The governor also said foreign reserves dipped in November for the first time in four years. Foreign direct investment also fell, shedding 44 percent in the first quarter of the current 2008/09 fiscal year as the global financial crisis spread.

We are not against cutting interest rates, but at the right time, when we can totally control inflation, he said.

Starting January we will see inflation at acceptable figures and declining further. When we see inflation that satisfies us … the (bank) will be in a position to ease monetary policy, he said. This is when we are sure that our expectations are right.

Annual inflation in urban parts of the Arab country, the figure the central bank says it monitors, rose slightly to 20.3 percent in November from 20.2 percent in the year to October.

Okdah said all central bank forecasts show that inflation would drop to between 10 to 12 percent in June, roughly in line with market expectations.

Several economists and bankers say they expected the central bank would cut overnight rates by 50 basis points to 11 percent for deposit and 13 percent for lending, benefiting from base effects and a decline in global commodity prices. The bank nudged rates higher six times over the past year.

But Reham El-Desoki, a senior economist at the Cairo-based investment bank Beltone Financial, said the central bank may refrain from easing rates when it meets on Thursday.

With the faster decline in inflation starting in January, mainly due to base effects, we expect the central bank could then be inclined to cut rates in February, she said.

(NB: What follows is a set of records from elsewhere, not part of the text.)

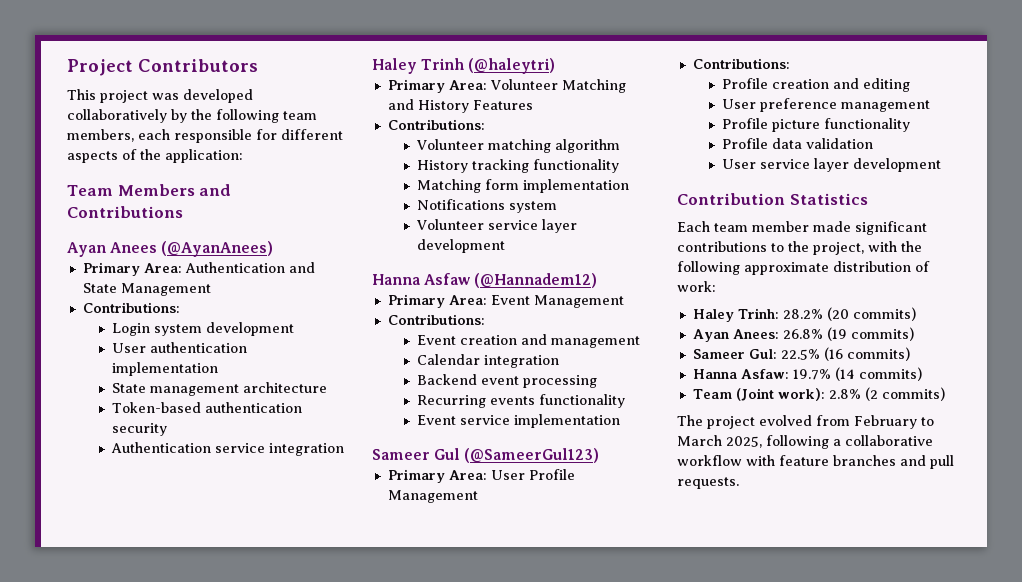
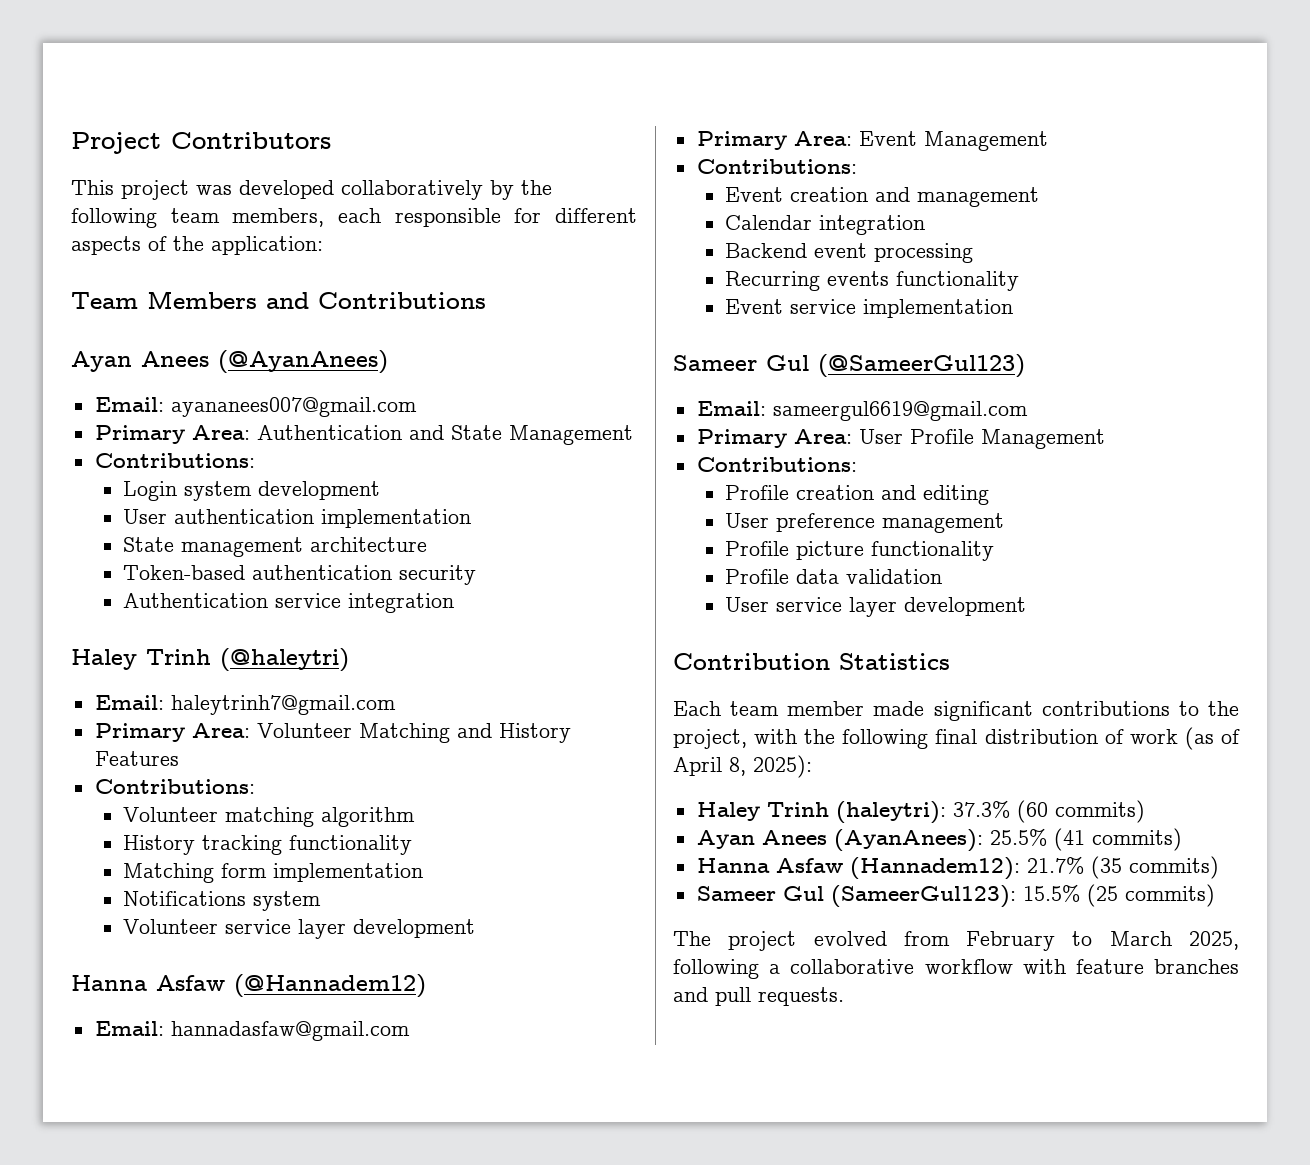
+ Email: ayananees007@gmail.com
+ Email: haleytrinh7@gmail.com
+ Email: hannadasfaw@gmail.com
+ Email: sameergul6619@gmail.com
- Each team member made significant contributions to the project, with the following approximate distribution of work:
- Haley Trinh: 28.2% (20 commits)
- Ayan Anees: 26.8% (19 commits)
- Sameer Gul: 22.5% (16 commits)
- Hanna Asfaw: 19.7% (14 commits)
- Team (Joint work): 2.8% (2 commits)
+ Each team member made significant contributions to the project, with the following final distribution of work (as of April 8, 2025):
+ Haley Trinh (haleytri): 37.3% (60 commits)
+ Ayan Anees (AyanAnees): 25.5% (41 commits)
+ Hanna Asfaw (Hannadem12): 21.7% (35 commits)
+ Sameer Gul (SameerGul123): 15.5% (25 commits)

Currency reserves, FDI down

Okdah said in October that monetary policy would act to support economic growth in the face of the turmoil in global financial markets, but reiterated later that his overriding objective remained price stability.

Inflation emerged as a tough challenge for Egyptian authorities over the past year, with high prices and low wages triggering violent protests in several parts of the country.

The government has said the global crisis would take a toll on foreign investment and revenue from tourism and the Suez Canal, dragging real economic growth well below the 7.2 percent it recorded in the 2007/08 fiscal year.

Okdah said foreign currency reserves fell to $34.4 billion in November from around $35 billion a month earlier.

Foreign direct investment also dropped to $1.65 billion in the first quarter of the current 2008/09 fiscal year from $2.96 billion in the same period a year earlier, he said.

Outgoing portfolio investment soared in the first quarter to some $3.5 billion compared to $1.4 billion in the same period a year earlier. Okdah said around 90 percent of the portfolio investments that exited the country were treasury bills held by foreign investors.

The hot money that entered Egypt in the last two years has gone out and we have dealt with this, he said.